Possible Bug, Please Check

Steve Dyer
Steve Dyer
Joined: 24 Feb 05
Posts: 8
Credit: 44607
RAC: 0
Topic 188127

I'm running BOINC 4.19 and Einstein 4.79 on Windows XP. I have a broadband connection and my boinc page preferences are set to contact server every 2 days (this is only to ensure I have enough WU locally to cover any server downtime)

When a WU completes it "sends" the file to the server, but I noticed that it is not listed as a returned result on my results page.

I thought that completed WU's would show as completed once my computer downloaded new WU's, but this is not the case.

The point is that WU only show up as completed after I manually choose "update" within my boinc program. My concern is that, if this is project wide, then the machines which are just left alone, may have WU reported as not returned in time, even though they were returned to server days earlier?

http://einsteinathome.org/account/tasks

Saenger
Saenger
Joined: 15 Feb 05
Posts: 403
Credit: 33009522
RAC: 0

Possible Bug, Please Check

Hello Steve,
It's not a bug, it's a feature ;)
No really, that's just the way it's supposed to happen.
Reporting a result is a two-step thing:
1. Upload the data
2. Report it (and claim credit)
Afterwards it will appear in your list.
And your machines will contact at least every 2-3 days, each time it decides 'I havn't got enough to do for the next 2 days, come on, send me some WUs' and contact the scheduler therefore.
The manual update is only a speed-up of the process.

BTW:
A good manual for Boinc is Paul D. Bucks BOINC Powered Projects Documentation and his FAQ therein.

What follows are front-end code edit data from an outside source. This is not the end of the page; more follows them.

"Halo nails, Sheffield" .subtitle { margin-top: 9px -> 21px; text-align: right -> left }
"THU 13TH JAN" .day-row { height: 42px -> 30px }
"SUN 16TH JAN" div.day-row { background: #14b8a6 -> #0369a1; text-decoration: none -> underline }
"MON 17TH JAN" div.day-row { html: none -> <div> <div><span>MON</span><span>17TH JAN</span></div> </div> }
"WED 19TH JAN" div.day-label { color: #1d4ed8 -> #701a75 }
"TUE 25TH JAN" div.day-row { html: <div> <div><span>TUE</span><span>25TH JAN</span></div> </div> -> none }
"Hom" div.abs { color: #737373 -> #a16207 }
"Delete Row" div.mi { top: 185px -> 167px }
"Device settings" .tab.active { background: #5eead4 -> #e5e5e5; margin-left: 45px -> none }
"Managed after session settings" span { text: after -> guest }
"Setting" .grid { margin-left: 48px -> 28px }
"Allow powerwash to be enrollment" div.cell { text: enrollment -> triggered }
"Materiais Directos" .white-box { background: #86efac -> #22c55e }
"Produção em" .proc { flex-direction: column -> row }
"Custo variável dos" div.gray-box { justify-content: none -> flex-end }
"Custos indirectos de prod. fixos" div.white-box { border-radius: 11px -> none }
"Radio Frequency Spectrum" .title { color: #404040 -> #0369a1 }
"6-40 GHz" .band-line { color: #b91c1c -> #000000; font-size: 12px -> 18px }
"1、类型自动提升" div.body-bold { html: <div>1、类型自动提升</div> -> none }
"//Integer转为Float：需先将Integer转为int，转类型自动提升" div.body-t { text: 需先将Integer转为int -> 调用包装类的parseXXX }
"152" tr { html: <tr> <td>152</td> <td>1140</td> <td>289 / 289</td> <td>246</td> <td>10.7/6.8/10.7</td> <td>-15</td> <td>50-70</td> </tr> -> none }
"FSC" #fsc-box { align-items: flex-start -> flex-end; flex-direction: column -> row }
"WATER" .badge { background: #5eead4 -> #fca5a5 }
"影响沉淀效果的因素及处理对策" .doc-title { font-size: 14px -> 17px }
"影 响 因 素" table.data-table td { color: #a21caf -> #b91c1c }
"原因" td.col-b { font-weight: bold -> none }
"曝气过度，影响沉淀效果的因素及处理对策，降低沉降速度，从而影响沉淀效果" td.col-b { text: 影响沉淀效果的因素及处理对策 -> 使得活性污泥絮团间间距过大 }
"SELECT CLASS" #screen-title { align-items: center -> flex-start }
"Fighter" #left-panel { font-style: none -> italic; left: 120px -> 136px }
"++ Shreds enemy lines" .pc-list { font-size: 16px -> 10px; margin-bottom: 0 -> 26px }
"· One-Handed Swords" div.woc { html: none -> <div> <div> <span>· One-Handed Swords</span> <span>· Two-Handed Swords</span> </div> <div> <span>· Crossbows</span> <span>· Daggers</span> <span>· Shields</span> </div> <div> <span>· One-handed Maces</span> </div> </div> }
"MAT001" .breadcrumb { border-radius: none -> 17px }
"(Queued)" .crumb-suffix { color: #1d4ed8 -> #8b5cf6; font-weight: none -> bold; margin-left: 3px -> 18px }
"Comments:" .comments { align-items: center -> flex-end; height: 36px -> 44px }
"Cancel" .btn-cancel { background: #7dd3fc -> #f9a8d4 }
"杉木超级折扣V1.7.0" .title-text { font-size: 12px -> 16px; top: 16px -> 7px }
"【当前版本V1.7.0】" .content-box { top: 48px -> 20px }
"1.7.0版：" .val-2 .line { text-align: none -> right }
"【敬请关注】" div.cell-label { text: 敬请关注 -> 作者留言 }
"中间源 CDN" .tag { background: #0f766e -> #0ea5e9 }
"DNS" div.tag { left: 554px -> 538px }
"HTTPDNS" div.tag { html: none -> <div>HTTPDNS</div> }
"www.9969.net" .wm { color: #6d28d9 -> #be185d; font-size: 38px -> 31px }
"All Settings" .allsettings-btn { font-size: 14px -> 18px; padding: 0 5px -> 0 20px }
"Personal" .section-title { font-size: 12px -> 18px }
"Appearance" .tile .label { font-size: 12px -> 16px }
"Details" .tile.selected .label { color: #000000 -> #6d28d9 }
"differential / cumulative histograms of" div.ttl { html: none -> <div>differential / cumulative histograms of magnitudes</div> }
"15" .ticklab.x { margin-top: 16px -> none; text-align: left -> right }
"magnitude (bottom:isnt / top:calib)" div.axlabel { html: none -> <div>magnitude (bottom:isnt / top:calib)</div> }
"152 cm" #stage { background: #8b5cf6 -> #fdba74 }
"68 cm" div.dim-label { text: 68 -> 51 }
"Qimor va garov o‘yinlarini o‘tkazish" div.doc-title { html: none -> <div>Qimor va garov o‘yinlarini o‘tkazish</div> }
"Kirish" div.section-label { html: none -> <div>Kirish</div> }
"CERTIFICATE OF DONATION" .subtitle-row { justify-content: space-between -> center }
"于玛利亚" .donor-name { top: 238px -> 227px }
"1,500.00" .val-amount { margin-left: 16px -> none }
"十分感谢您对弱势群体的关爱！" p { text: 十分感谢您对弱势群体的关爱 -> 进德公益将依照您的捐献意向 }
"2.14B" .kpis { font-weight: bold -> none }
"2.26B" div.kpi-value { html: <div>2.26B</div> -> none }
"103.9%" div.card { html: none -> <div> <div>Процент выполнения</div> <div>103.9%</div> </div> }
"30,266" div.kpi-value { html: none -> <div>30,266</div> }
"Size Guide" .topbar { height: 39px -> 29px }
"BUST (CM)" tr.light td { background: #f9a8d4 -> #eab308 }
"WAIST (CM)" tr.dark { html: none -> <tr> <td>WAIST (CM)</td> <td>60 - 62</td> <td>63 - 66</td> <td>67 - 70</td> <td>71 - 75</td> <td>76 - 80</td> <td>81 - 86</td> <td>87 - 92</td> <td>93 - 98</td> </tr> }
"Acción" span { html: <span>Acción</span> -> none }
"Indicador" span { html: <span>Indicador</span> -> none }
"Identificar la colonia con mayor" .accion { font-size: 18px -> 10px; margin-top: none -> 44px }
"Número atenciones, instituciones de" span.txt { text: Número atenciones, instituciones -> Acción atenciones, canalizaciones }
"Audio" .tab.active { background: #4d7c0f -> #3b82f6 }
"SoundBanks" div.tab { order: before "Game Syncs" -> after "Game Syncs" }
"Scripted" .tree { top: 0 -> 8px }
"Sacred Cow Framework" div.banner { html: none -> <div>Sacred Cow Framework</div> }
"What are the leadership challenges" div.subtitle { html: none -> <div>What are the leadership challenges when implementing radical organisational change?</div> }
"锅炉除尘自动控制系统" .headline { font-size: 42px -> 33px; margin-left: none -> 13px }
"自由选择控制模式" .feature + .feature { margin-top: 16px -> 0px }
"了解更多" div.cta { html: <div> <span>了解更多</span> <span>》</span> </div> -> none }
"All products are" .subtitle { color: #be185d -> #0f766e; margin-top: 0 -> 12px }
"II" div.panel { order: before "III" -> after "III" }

For information regarding Credits look here!

Grüße vom Sänger

Gary Roberts
Gary Roberts
Moderator
Joined: 9 Feb 05
Posts: 5874
Credit: 118342645697
RAC: 25433249

> The point is that WU only

> The point is that WU only show up as completed after I manually choose
> "update" within my boinc program. My concern is that, if this is project
> wide, then the machines which are just left alone, may have WU reported as not
> returned in time, even though they were returned to server days earlier?
>
> http://einsteinathome.org/account/tasks
>

Steve,

I have written about this very problem in an article about 6 items down from yours entitled "Results truncated to 16" or something like that. The problem is that when your client finishes a WU, the uploading that takes place seems to be effectively an "announcement" rather than a result being uploaded. The scheduling server comes along at some later stage and grabs the actual announced result and sticks it in the list to be validated in due course. My guess is that the time interval between "visits" by the scheduling server may be related to your setting for contacting the server which you said was 2 days. My personal feeling is that if you accept a smaller cache you will get more rapid loading of results into the pending queue.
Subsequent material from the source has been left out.